[Exercise inputs Boundary: Start]
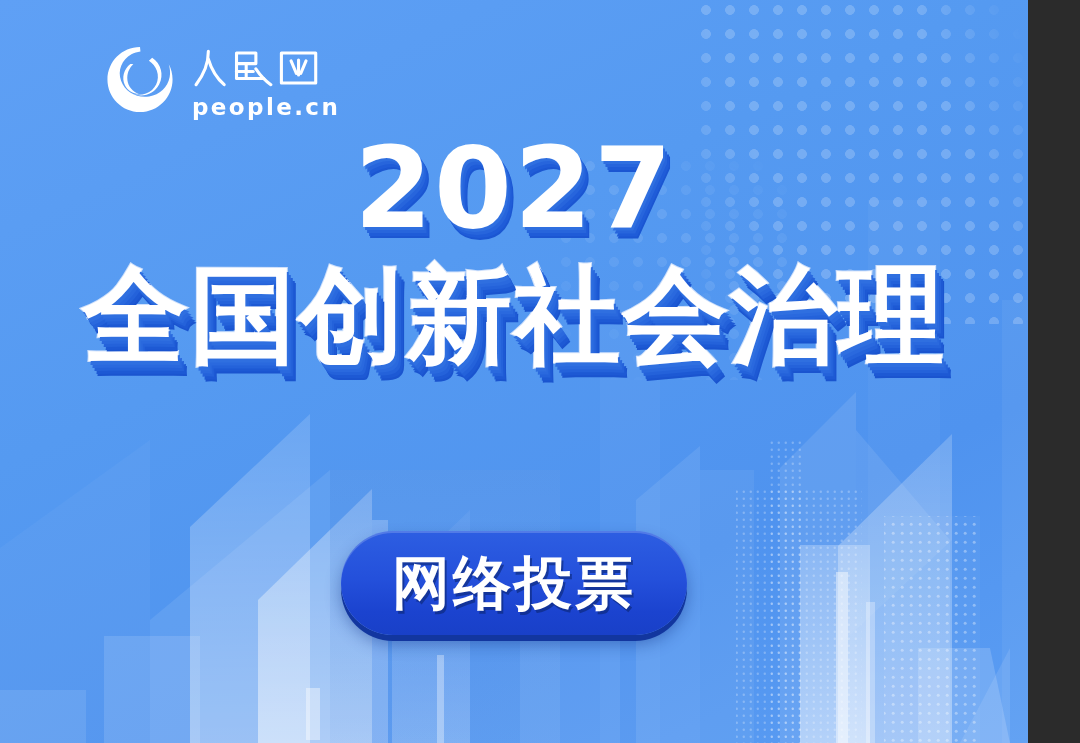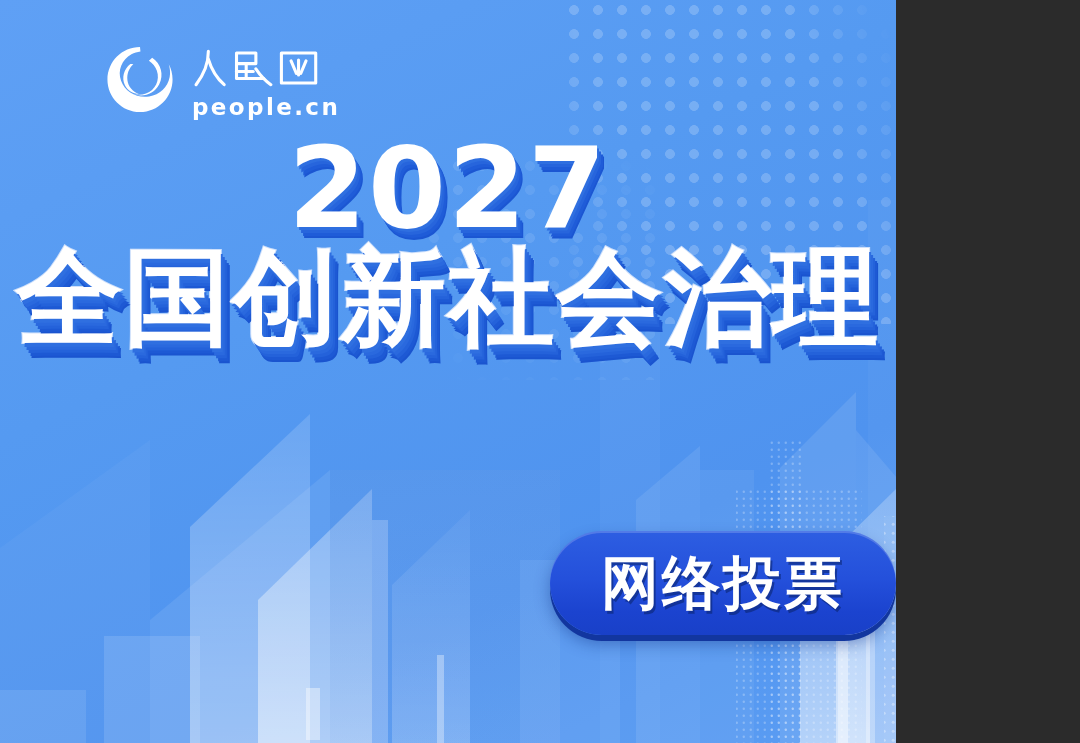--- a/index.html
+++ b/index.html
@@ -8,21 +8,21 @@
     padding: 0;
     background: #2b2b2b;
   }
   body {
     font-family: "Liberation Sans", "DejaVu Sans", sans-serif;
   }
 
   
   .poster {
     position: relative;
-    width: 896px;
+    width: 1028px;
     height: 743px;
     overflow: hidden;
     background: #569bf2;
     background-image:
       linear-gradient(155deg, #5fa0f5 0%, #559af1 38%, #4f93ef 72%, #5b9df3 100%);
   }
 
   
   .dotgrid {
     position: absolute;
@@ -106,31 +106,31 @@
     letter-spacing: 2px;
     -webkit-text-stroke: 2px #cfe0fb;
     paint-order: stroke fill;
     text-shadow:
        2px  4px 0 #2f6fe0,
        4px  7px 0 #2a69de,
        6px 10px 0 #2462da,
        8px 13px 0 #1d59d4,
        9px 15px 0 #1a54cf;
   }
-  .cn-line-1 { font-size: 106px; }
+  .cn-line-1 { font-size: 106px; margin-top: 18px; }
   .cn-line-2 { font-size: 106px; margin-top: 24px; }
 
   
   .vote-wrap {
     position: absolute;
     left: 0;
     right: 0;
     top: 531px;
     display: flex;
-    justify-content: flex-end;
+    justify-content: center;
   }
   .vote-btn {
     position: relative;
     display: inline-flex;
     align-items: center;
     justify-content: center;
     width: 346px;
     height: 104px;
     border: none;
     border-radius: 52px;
[Exercise inputs Boundary: End]
● Try it
Copy each record exactly. Leave any images out of the copy.

● Task result
--- a/index.html
+++ b/index.html
@@ -8,21 +8,21 @@
     padding: 0;
     background: #2b2b2b;
   }
   body {
     font-family: "Liberation Sans", "DejaVu Sans", sans-serif;
   }
 
   
   .poster {
     position: relative;
-    width: 896px;
+    width: 1028px;
     height: 743px;
     overflow: hidden;
     background: #569bf2;
     background-image:
       linear-gradient(155deg, #5fa0f5 0%, #559af1 38%, #4f93ef 72%, #5b9df3 100%);
   }
 
   
   .dotgrid {
     position: absolute;
@@ -106,31 +106,31 @@
     letter-spacing: 2px;
     -webkit-text-stroke: 2px #cfe0fb;
     paint-order: stroke fill;
     text-shadow:
        2px  4px 0 #2f6fe0,
        4px  7px 0 #2a69de,
        6px 10px 0 #2462da,
        8px 13px 0 #1d59d4,
        9px 15px 0 #1a54cf;
   }
-  .cn-line-1 { font-size: 106px; }
+  .cn-line-1 { font-size: 106px; margin-top: 18px; }
   .cn-line-2 { font-size: 106px; margin-top: 24px; }
 
   
   .vote-wrap {
     position: absolute;
     left: 0;
     right: 0;
     top: 531px;
     display: flex;
-    justify-content: flex-end;
+    justify-content: center;
   }
   .vote-btn {
     position: relative;
     display: inline-flex;
     align-items: center;
     justify-content: center;
     width: 346px;
     height: 104px;
     border: none;
     border-radius: 52px;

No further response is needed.